(ABOUT THIS EXERCISE) Line by line, set down all the data below exactly, omitting any picture.
** MATERIAL PROVIDED follows **
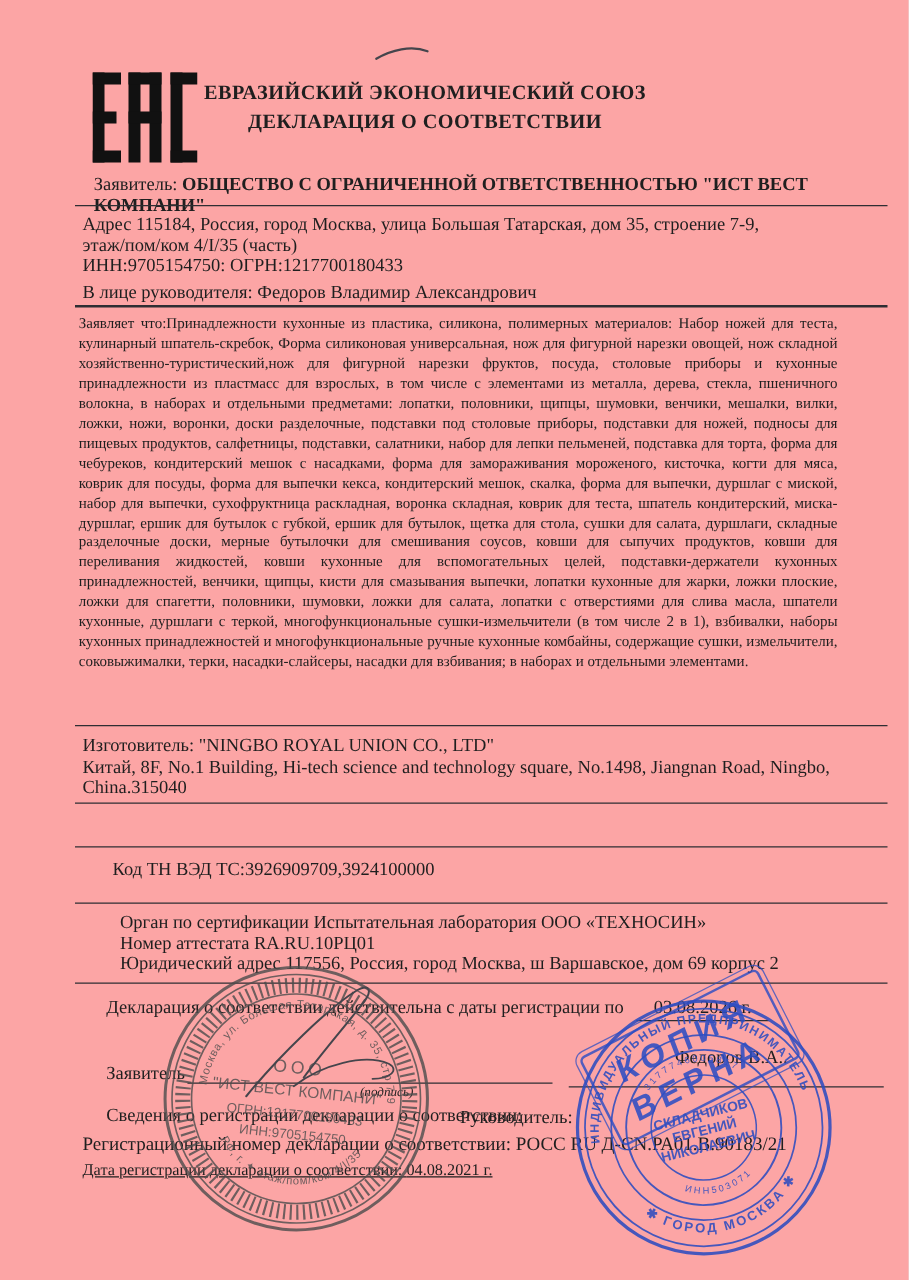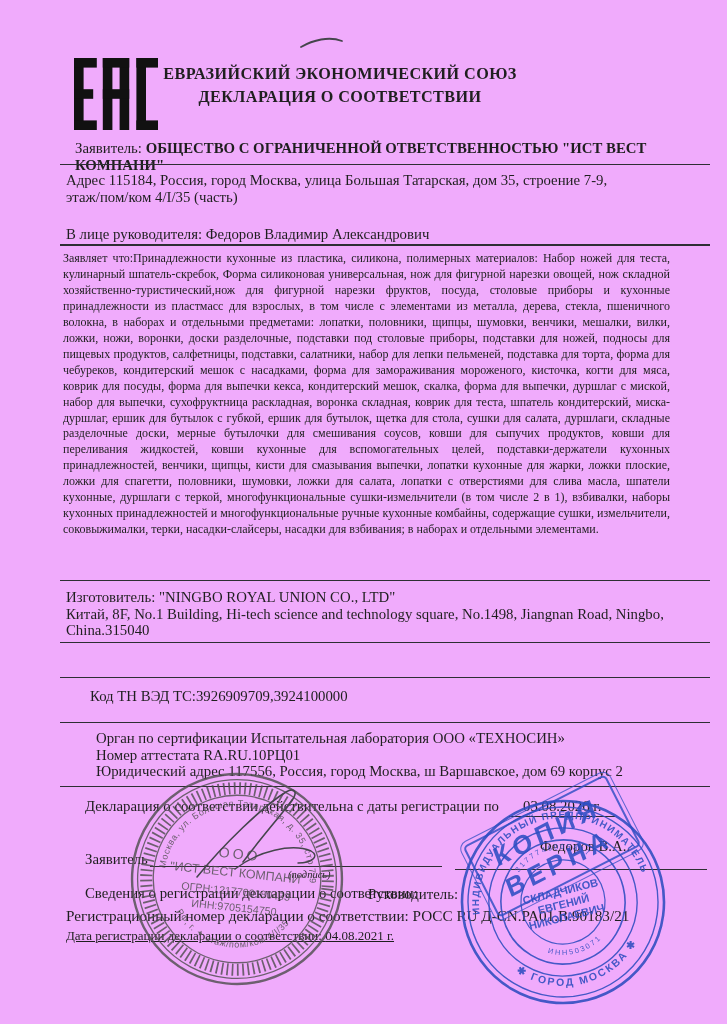"ЕВРАЗИЙСКИЙ ЭКОНОМИЧЕСКИЙ СОЮЗ" .page { background: #f0abfc -> #fca5a5 }
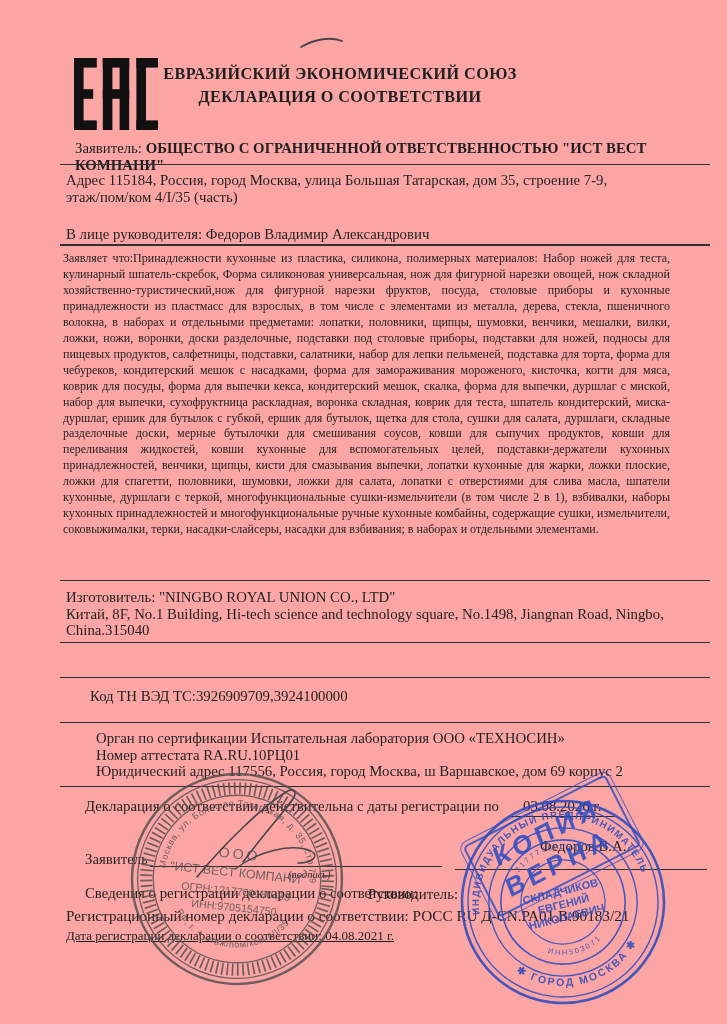"ИНН:9705154750: ОГРН:1217700180433" div { html: none -> <div>ИНН:9705154750: ОГРН:1217700180433</div> }
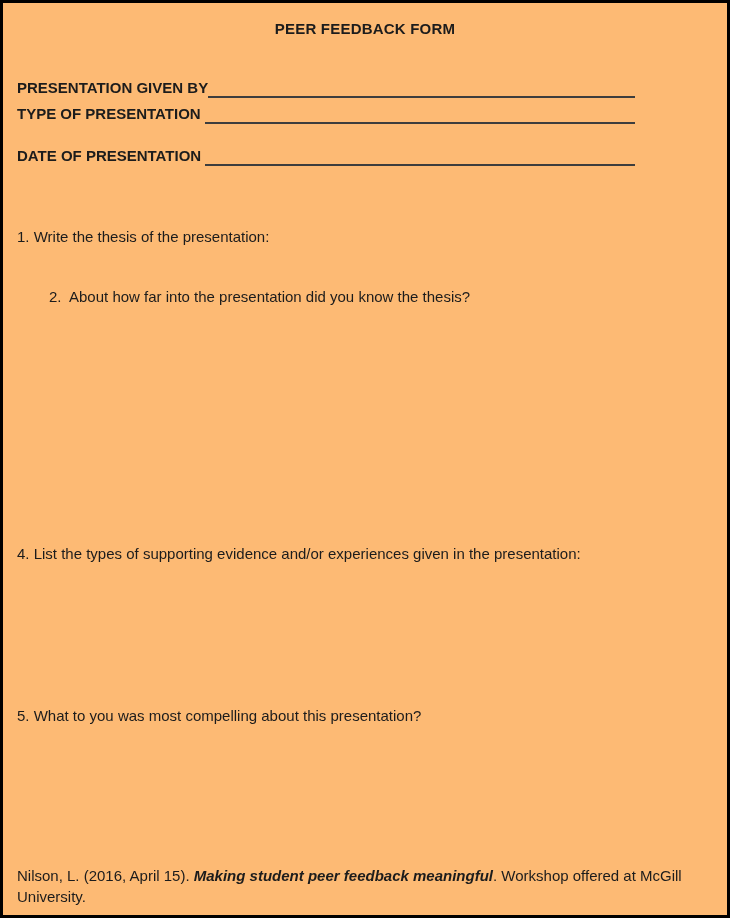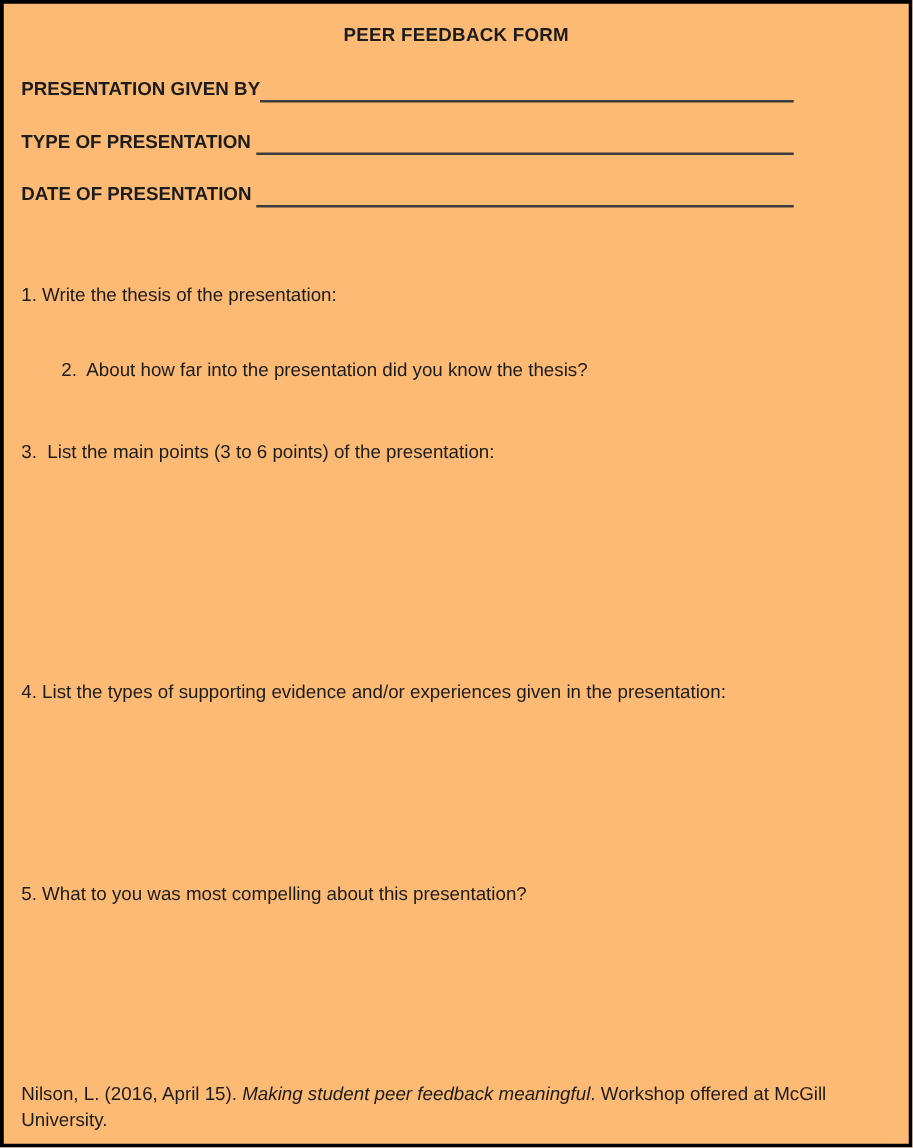"PRESENTATION GIVEN BY" .field-row-1 { top: 58px -> 74px }
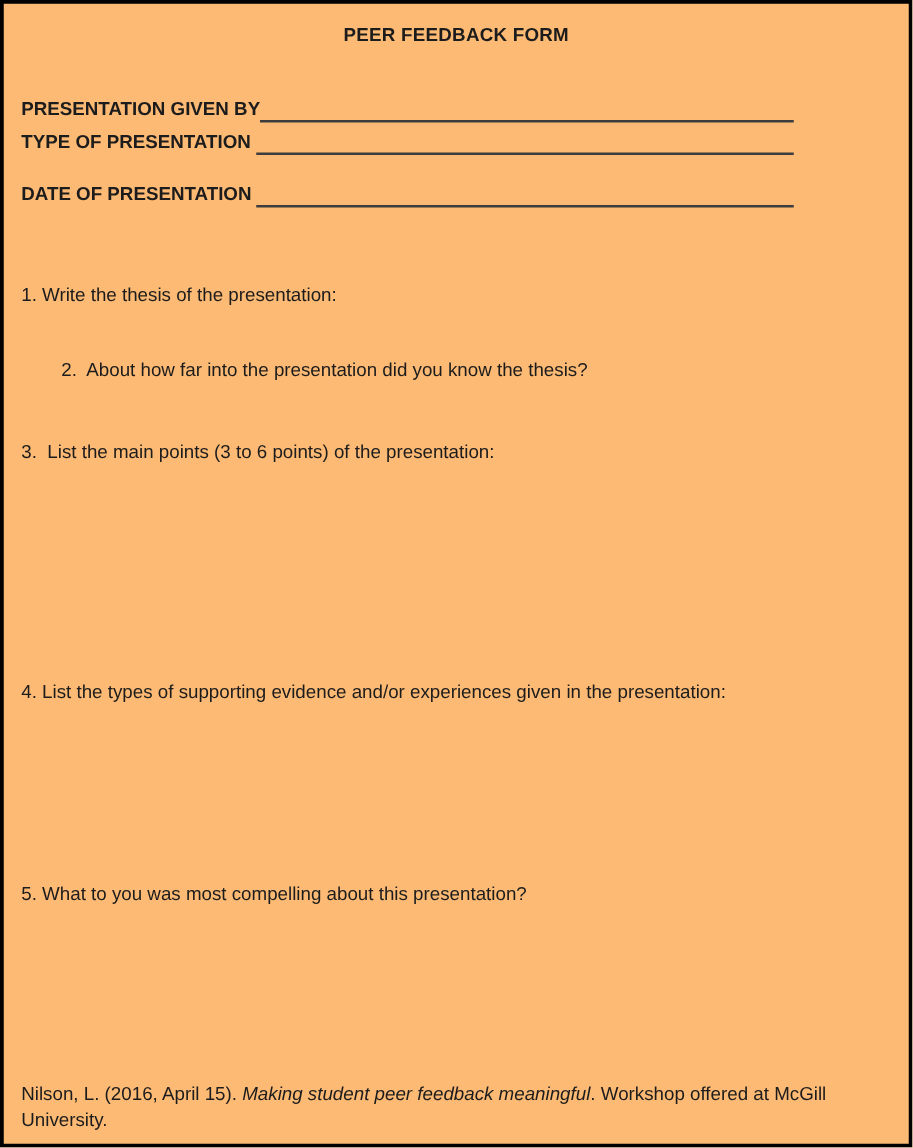"3. List the main points" p.question { html: <p>3. List the main points (3 to 6 points) of the presentation:</p> -> none }
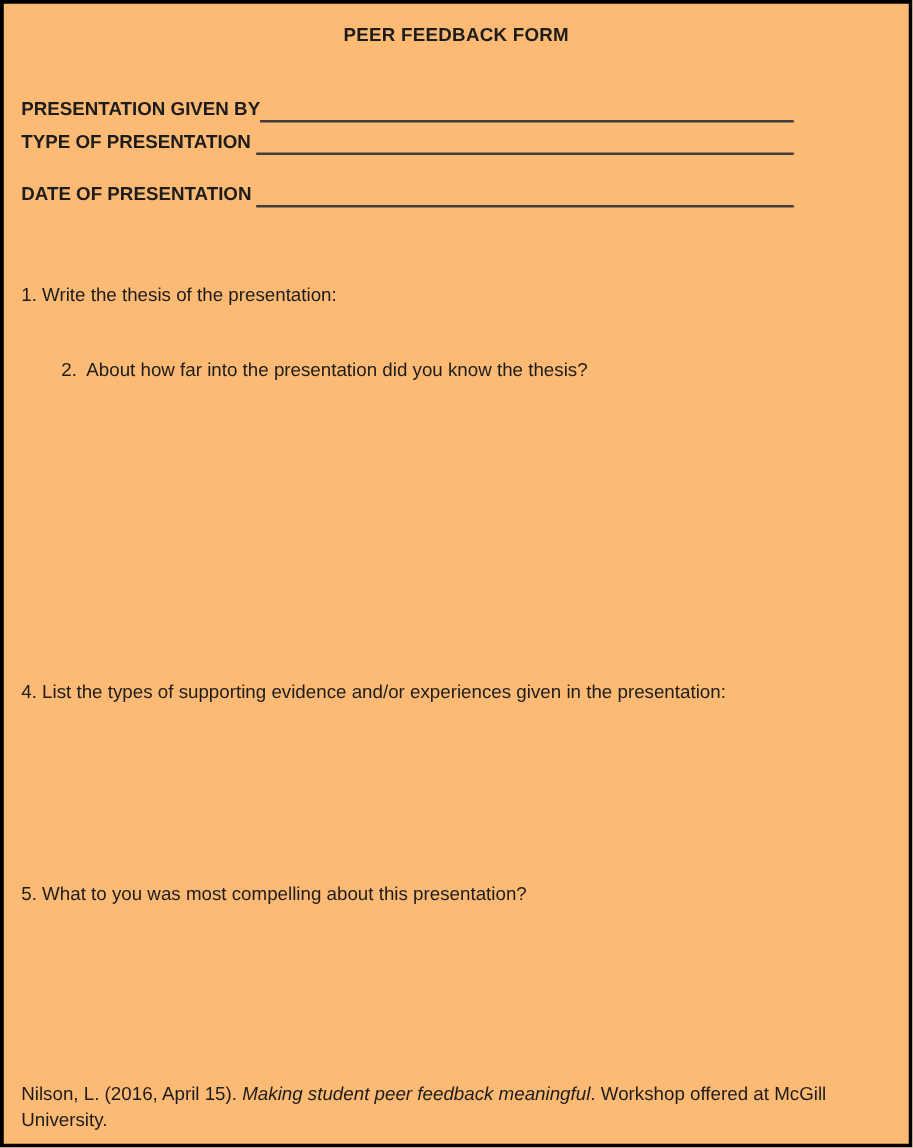"Making student peer feedback meaningful" .citation .italic { font-weight: none -> bold }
** End of MATERIAL PROVIDED **
(EXERCISE RESPONSE)
"ЕВРАЗИЙСКИЙ ЭКОНОМИЧЕСКИЙ СОЮЗ" .page { background: #f0abfc -> #fca5a5 }
"ИНН:9705154750: ОГРН:1217700180433" div { html: none -> <div>ИНН:9705154750: ОГРН:1217700180433</div> }
"PRESENTATION GIVEN BY" .field-row-1 { top: 58px -> 74px }
"3. List the main points" p.question { html: <p>3. List the main points (3 to 6 points) of the presentation:</p> -> none }
"Making student peer feedback meaningful" .citation .italic { font-weight: none -> bold }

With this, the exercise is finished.